I wanted to know: How closely related were the HIV sequences from the mothers, and the nurses, to the HIV sequences from the infected children?
My reasoning was this: If the children were infected with HIV from the hospital, the sequences of the children might be more closely related to other children, and the nurses, than to the mothers.
Visco-Comandini et. al. did this same kind of analysis, in much greater detail and more thoroughly (3), but I wanted to see the results for myself.
I combined the best of these data (most complete sequences) with a reference sequence from Cameroon for the same strain of HIV. Then I opened the file in JalView and generated a multiple sequence alignment with ClustalW. I trimmed off the ends of any incomplete sequences, colored the sequences by the percent identity and generated a tree (using Neighbor Joining).
What do the data say?
The first result that you can see is here:
This image shows a portion of the alignment between these sequences. The most important point to notice is that the top sequence (from Cameroon) looks different from the other sequences. (Purple areas are identical, white shades indicate a base that’s only in one sequence.) All of the other sequences (from the Libyan nurses, mothers, and children) are very similar to each other.

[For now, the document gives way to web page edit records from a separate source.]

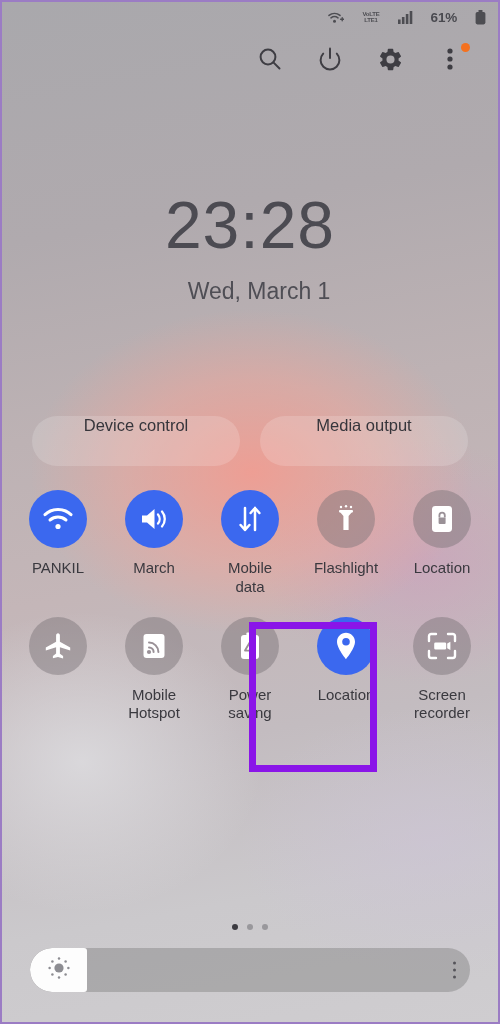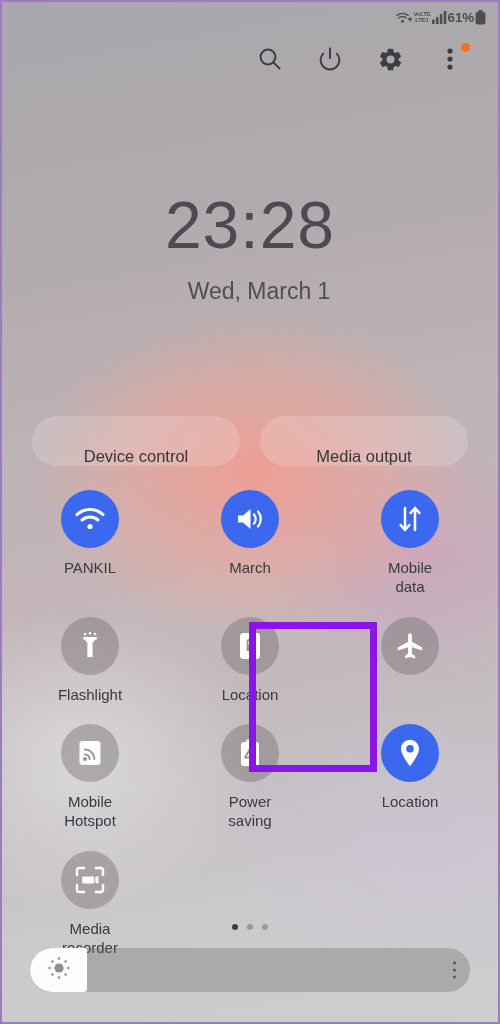"61%" #statusbar { gap: 1px -> 18px }
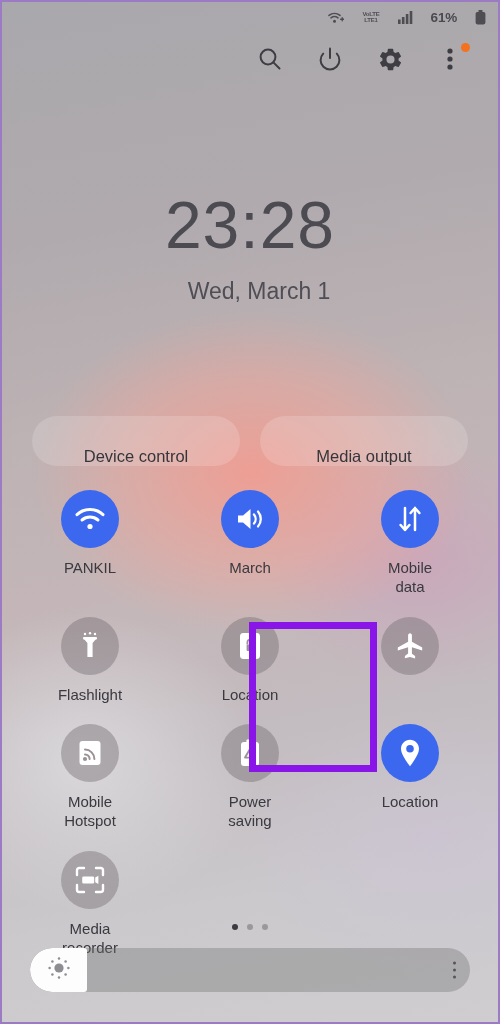"Device control" .pill { align-items: flex-end -> flex-start }
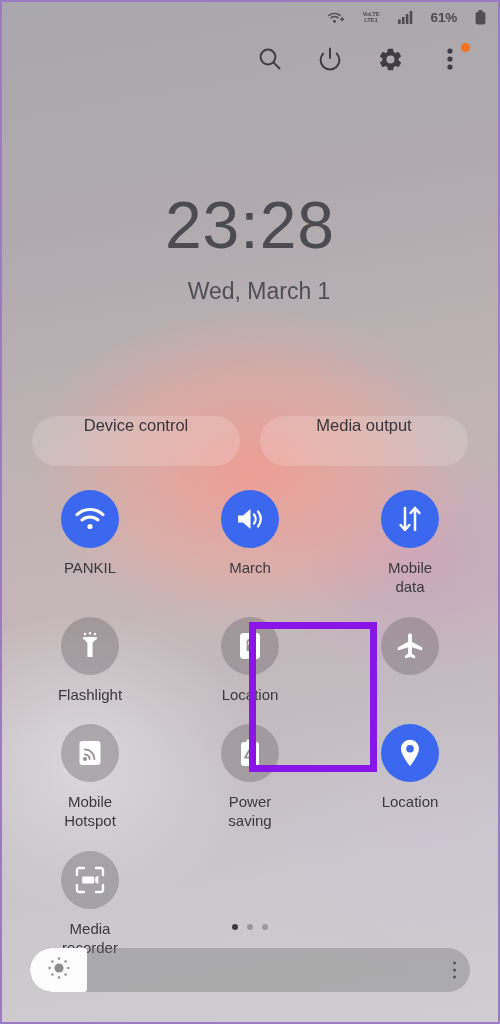"PANKIL" #tile-grid { grid-template-columns: repeat(3, 1fr) -> repeat(5, 1fr) }
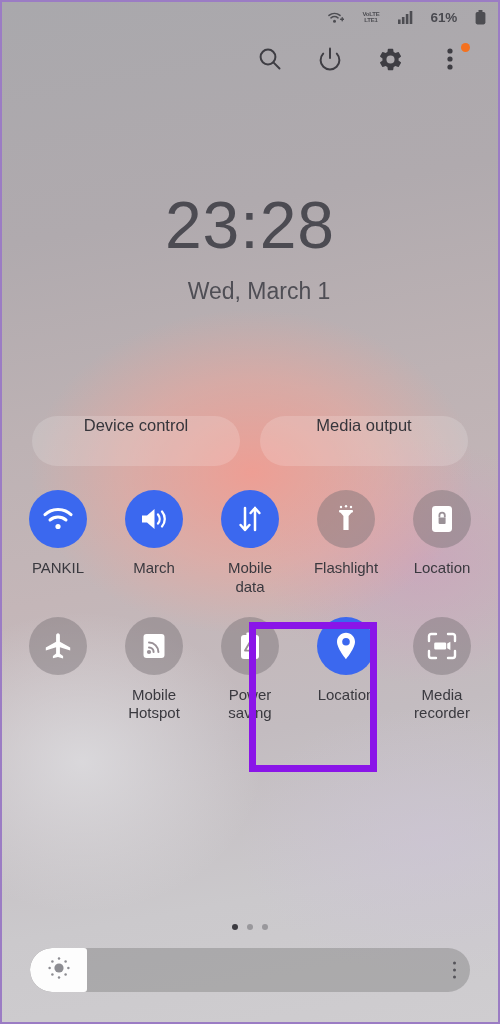"Media recorder" div.tile-label { text: Media -> Screen }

It turns out that all of the Libyan sequences are very closely related to each other (> 95% for many of the pairs). This results strongly confirms the findings from others -all of these Libyan HIV strains had a common origin. The mothers, the nurses, and the children were all most likely infected from the same source.
I think these data clear the Tripoli six, since I don’t think that they could have infected the mothers or the two infected Benghazi nurses.
These results are from a quick and dirty phylogenetic analysis, but I would really like to know more about the two Benghazi nurses who appeared in the data set and whether or not they had contact with the children.
The tree that I made is shown below. Trees are another way to view and compare sequences. You can see that the sequence from Cameroon, and for one of the children, are quite different from the others. You can also see that the sequences from the mothers, nurses, and children, are very much alike, since they all cluster together.
My fellow ScienceBlogger Mike Dunford, has written a nice description of how you can help and possibly save the lives of the six medical volunteers. Their time is running out.
1. Oliveira, T. et. al. 2006. Molecular epidemiology: HIV-1 and HCV sequences from Libyan outbreak. Nature advance online publication, Dec. 6th. doi:10.1038/444836a2.
2. Benghazi Study Group, Supplementary Materials to Oliviero et al., Nature online, 6 December 2006; cites omitted.
3. Visco-Comandini, et. al. 2002. Monophyletic HIV Type I CRG02-AG in a Nosocomial Outbreak in Benghazi, Libya. AIDS Research and Human Retroviruses 18: 727-732.